# How to implement Bayesian Optimization in Python

Author :: Kevin Vecmanis

In this post I do a complete walk-through of implementing *Bayesian* hyperparameter optimization in Python. This method of hyperparameter optimization is extremely fast and effective compared to other “dumb” methods like *GridSearchCV* and *RandomizedSearchCV*.

###### In this article you will learn:

- What Bayesian Optimization is.
- Why you need to know it.
- How to use the hyperopt library - an implementation of this method in Python.
- How to structure your objective functions.
- How to save the Trials() object and load it later.
- How to implement it with the popular XGBoost classification algorithm.
- How to plot the Hyperopt search pattern.

#### Table of Contents

- Introduction: Taking people out of the loop
- What is Hyperopt
- Setting up GridSearch and RandomizedSearch
- Setting up Hyperopt for intelligent search
- The objective function
- The search space
- The fmin function
- Saving the Trials() object
- Using Hyperopt to tune XGBoost
- Visualizing Hyperopt’s Search Pattern

#### Introduction: Taking People Out of the Loop

If you have ever done a parameter search using `GridSearchCV`

or `RandomizedSearchCV`

, you understand how quickly the time requirements for these searches can explode when you want to do a comprhensive search for the *best* solution (search space).
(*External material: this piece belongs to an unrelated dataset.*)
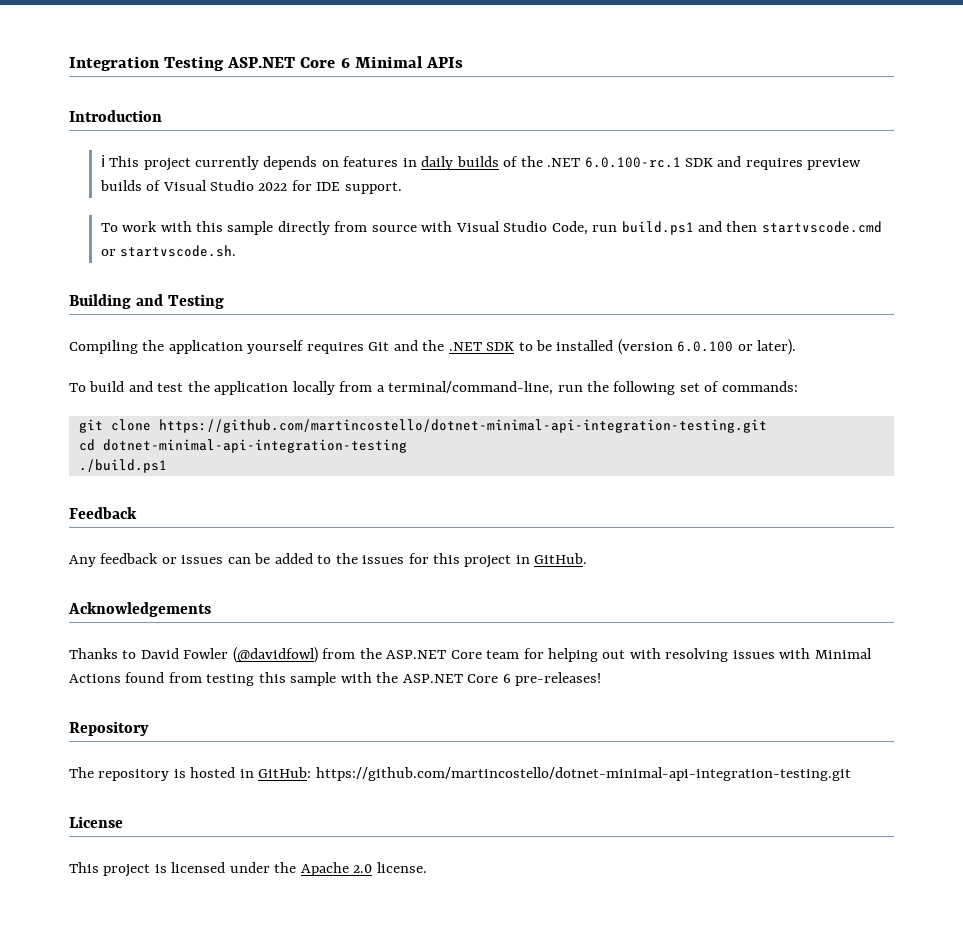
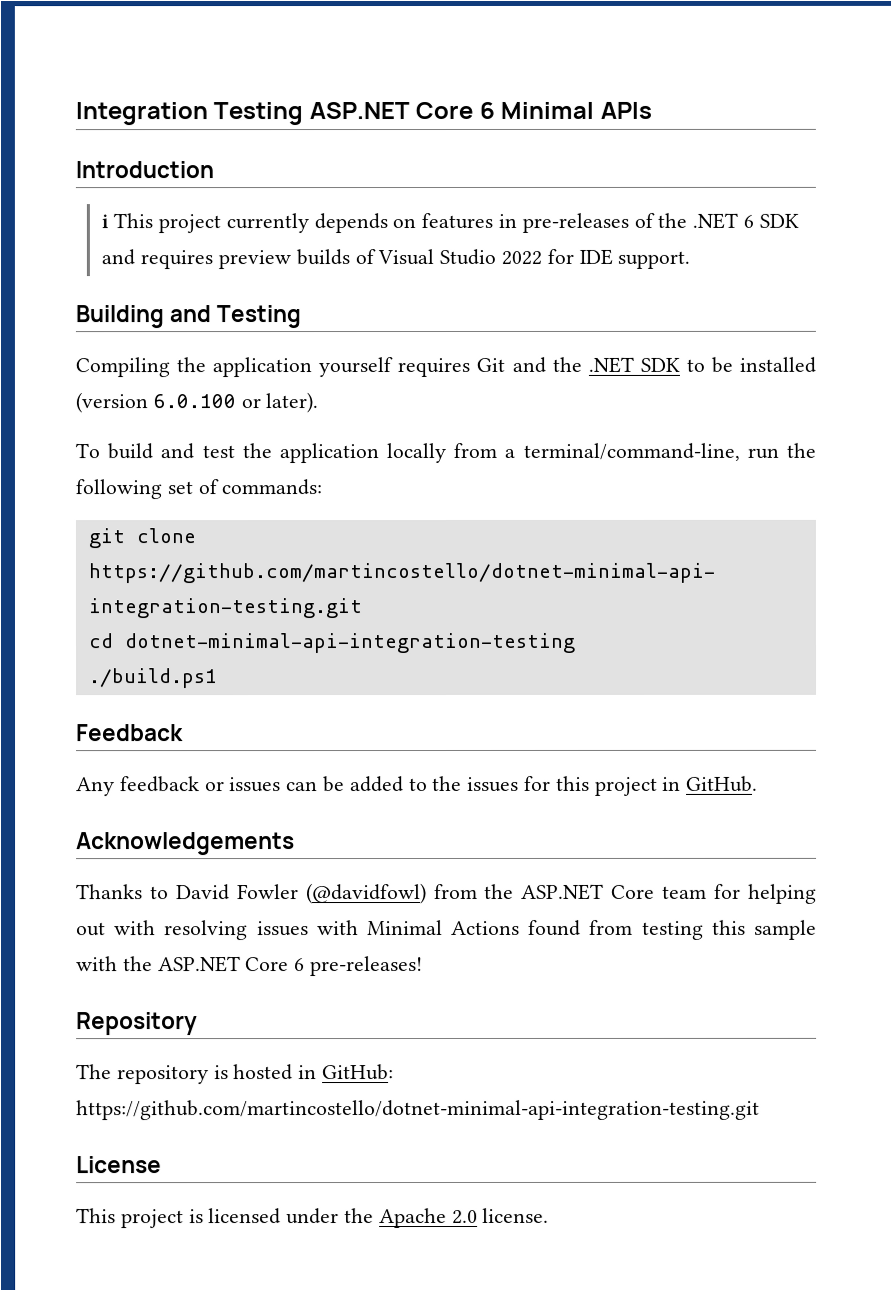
[421,156,499,170] daily builds -> [521,212,629,233] pre-releases
[584,157,681,168] 6.0.100-rc.1 -> [742,214,754,228] 6
[100,221,882,235] [100,245,237,257] // To work with this sample directly from source with Visual Studio Code, run build.ps1 and then startvscode.cmd or startvscode.sh. -> (691, 259) none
Bayesian Optimization is an amazing solution to this problem, and offers a more ‘intelligent’ search strategy.

Bayesian Optimization works building a probability-based model, sequentially, and adjusting that model after each iteration. There is a lot of research on this optimization method available, but in this post we’re going to focus on the practical implementation in Python.

You can read a paper on Bayesian Optimization here: Link to Bayesian Optimization paper

**Bayesian Optimization** is a must have tool in a data scientist’s tool kit - simply because it outperforms other methods of parameter search dramatically.

Throughout the rest of the article we’re going to introduct the **Hyperopt** library - a fantastic implementation of Bayesian Optimization in Python - and use to to compare algorithm performance against grid search and randomized search.

#### Hyperopt

Hyperopt is a Python implementation of Bayesian Optimization. Throughout this article we’re going to use it as our implementation tool for executing these methods. I highly recommend this library!

Hyperopt requires a few pieces of input in order to function:

- An objective function
- A Parameter search space
- The hyperopt minimization function

I’m going to walk through how to build each of these, but first let’s assemble our toy dataset.

The next thing we’re going to do is set up an implementation of `GridSearchCV`

and `RandomizedSearchCV`

so that we can compare their performance on this dataset to Hyperopt.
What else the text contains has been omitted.